PR : C’est tout simple ! Je leur dis : « l’auditeur il est en voiture, il zappe sur rire et chansons, il n’a pas écouté le début du sketch, si ça le fait chier il n’ira pas jusqu’au bout et il est distrait par la circulation. En une minute il doit comprendre la situation, il doit rigoler même sans connaître le début et il ne doit pas attendre la fin pour rigoler. T’es capable de me fournir ça en 4 minutes ? » S’ils en sont capables, c’est bon pour moi !
YH : Avec la télévision, on le sait, tout va très vite ! Que pensez-vous de l’émission de Jamel Debbouze « Jamel Comedy Club » qui permet à des jeunes humoristes de se faire connaître ?
PR : Je suis hyper partagée. Le « Jamel Comedy Club » s’améliore parce que avant je trouvais ça vraiment communautaire, hyper segmentant, moi parler du « wesh wesh » toute la journée, ça me parle pas. Je résonne radio et surtout Rire et Chansons, il faut que ça parle à tout le monde. Donc si c’est systématiquement des trucs communautaires on s’enferme, nous il faut qu’on soit ouvert au maximum. Jamel Debbouze a pris un super virage, parce que la programmation est de plus en plus large. Ce sont des gens qui sont beaucoup moins communautaire, je pense que ça c’est super, parce que déjà il leur offre une scène, de la visibilité et tout le monde peut y aller. Après qu’est-ce que ça rapport aux humoristes ? Ca les aide à remplir leurs salles.
Le « Jamel Comedy Club » c’est sur canal. Ce n’est pas France 2, ça ne s’adresse pas au même personne et ça ne s’adresse surtout pas au même nombre de personne.
YH : Et celle de Laurent Ruquier « On n’demande qu’à en rire » sur France 2, qui a été arrêté en version quotidienne depuis fin juin ?
PR : Encore une fois le principe est bon, ça donne de la visibilité à des artistes qui n’en ont aucunes à la télévision. Au contraire du « Jamel Comedy Club » car tout le monde n’a pas Canal +, ONDAR passait aux heures de grandes écoutes sur France 2. Les spectateurs pensaient découvrir des gens talentueux qui pour moi avaient tous 5 ou 10 ans de boulot derrière eux : Arnaud Tsamère, Arnaud Cosson, Garnier et Sentou, Nicole Ferroni, Olivier de Benoist, Jeremy Ferrari. Tous ceux qui ont fait le succès des deux premières sont des mecs qui ont un spectacle béton. C’est des gens qui étaient déjà bons. Voilà la force des deux premières années. Après ils sont tous plus ou moins partis, je ne sais pas ce qui s’est passé avec Laurent Ruquier, mais lors de la dernière saison que je regardais, j’ai trouvé ça plus mauvais. D’ailleurs il y en a très peu que j’ai mis sur mes OPEN DU RIRE : Sacha Judaszko, Artus, Ahmed Sylla. Ce que je trouve triste c’est qu’ils ont gâché une carte terrible pour les humoristes en faisant une programmation moyenne. Pour moi, la dernière saison ressemble plus une scène ouverte qu’à un programme solide comme ils nous avaient habitués lors de deux saisons précédentes.

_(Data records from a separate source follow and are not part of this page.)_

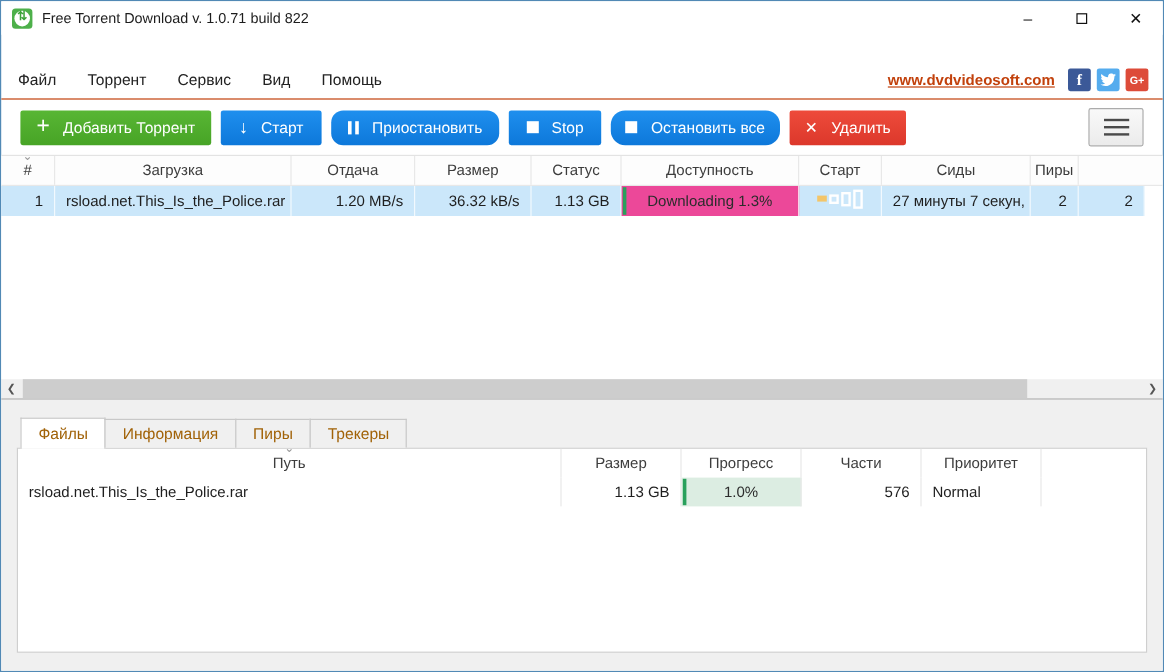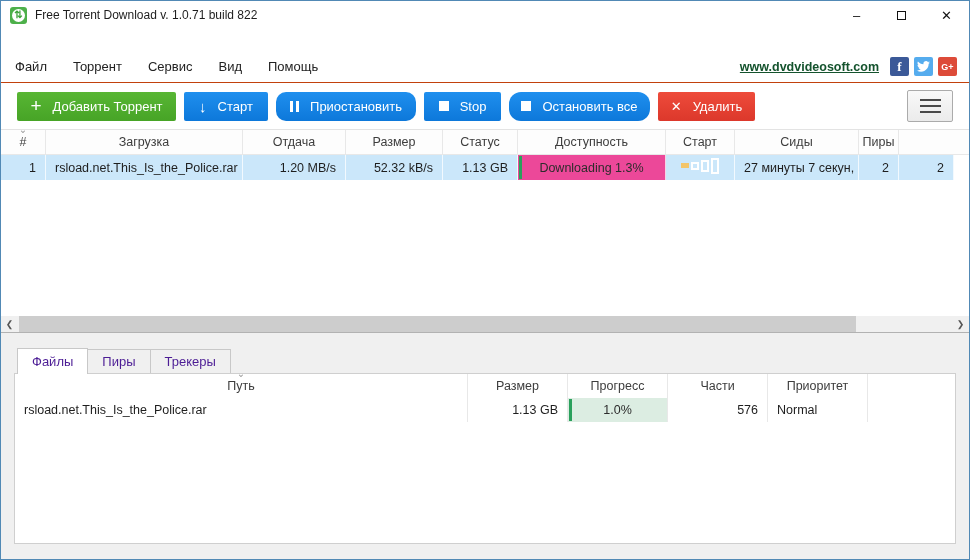"www.dvdvideosoft.com" .site-link { color: #14532d -> #c2410c }
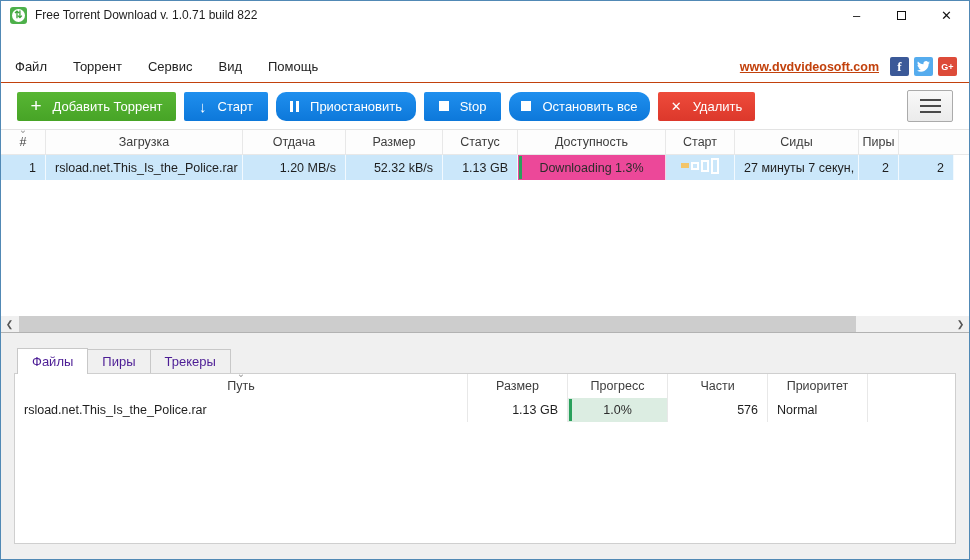"52.32 kB/s" div.tc { text: 52.32 -> 36.32 }
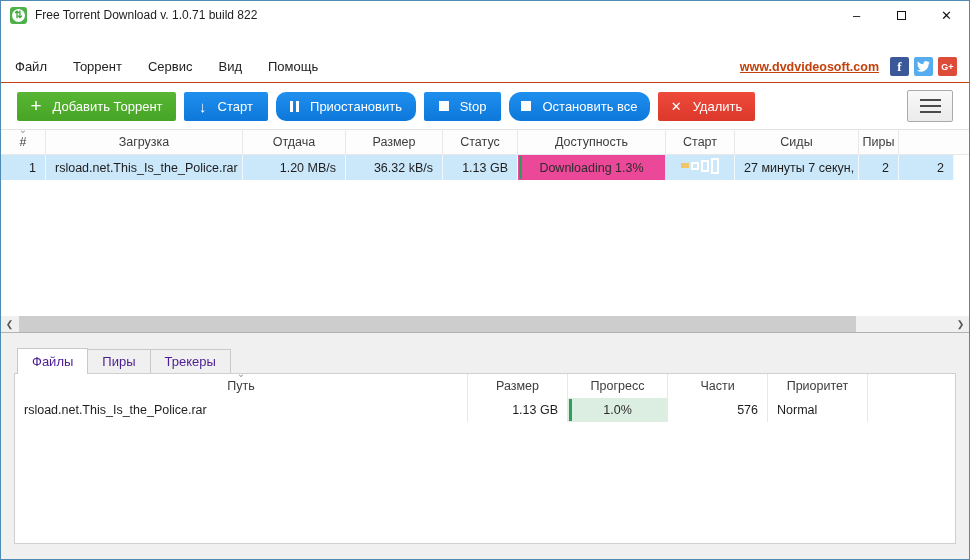"Файлы" .tab { color: #4c1d95 -> #a16207 }
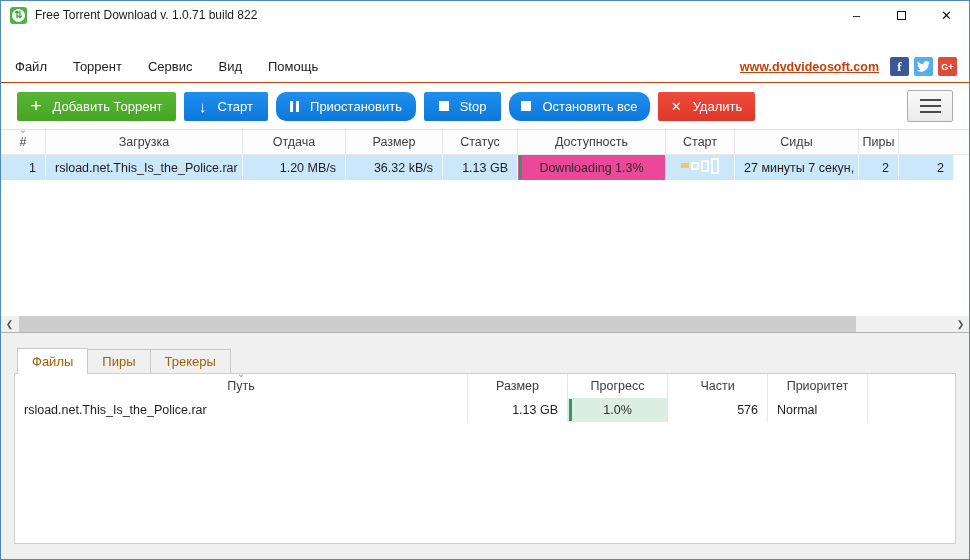"Информация" div.tab { html: none -> <div>Информация</div> }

PR : Oui ! Que ce soit le « Jamel Comedy Club » ou « On n’demande qu’à en rire » c’est à double tranchant. Si on te donne une visibilité et que tu donnes envie au gens de venir te voir parce que t’es bon, mais qu’une fois qu’ils sont dans la salle ils ne rigolent pas ! C’est pire que tout, le buzz est raté.
YH : Quels sont vos conseils pour les jeunes humoristes qui percent ou qui veulent percer dans ce milieu ?
PR : Le travail et des qualités humaines importantes ! Tu as des gens qui ne sont pas doués mais à force de travail, d’intelligence, d’humilité, d’ouverture d’esprit, de générosité, un ensemble de qualité humaine qui font qu’ils évoluent, qu’ils progressent et au final ça marche.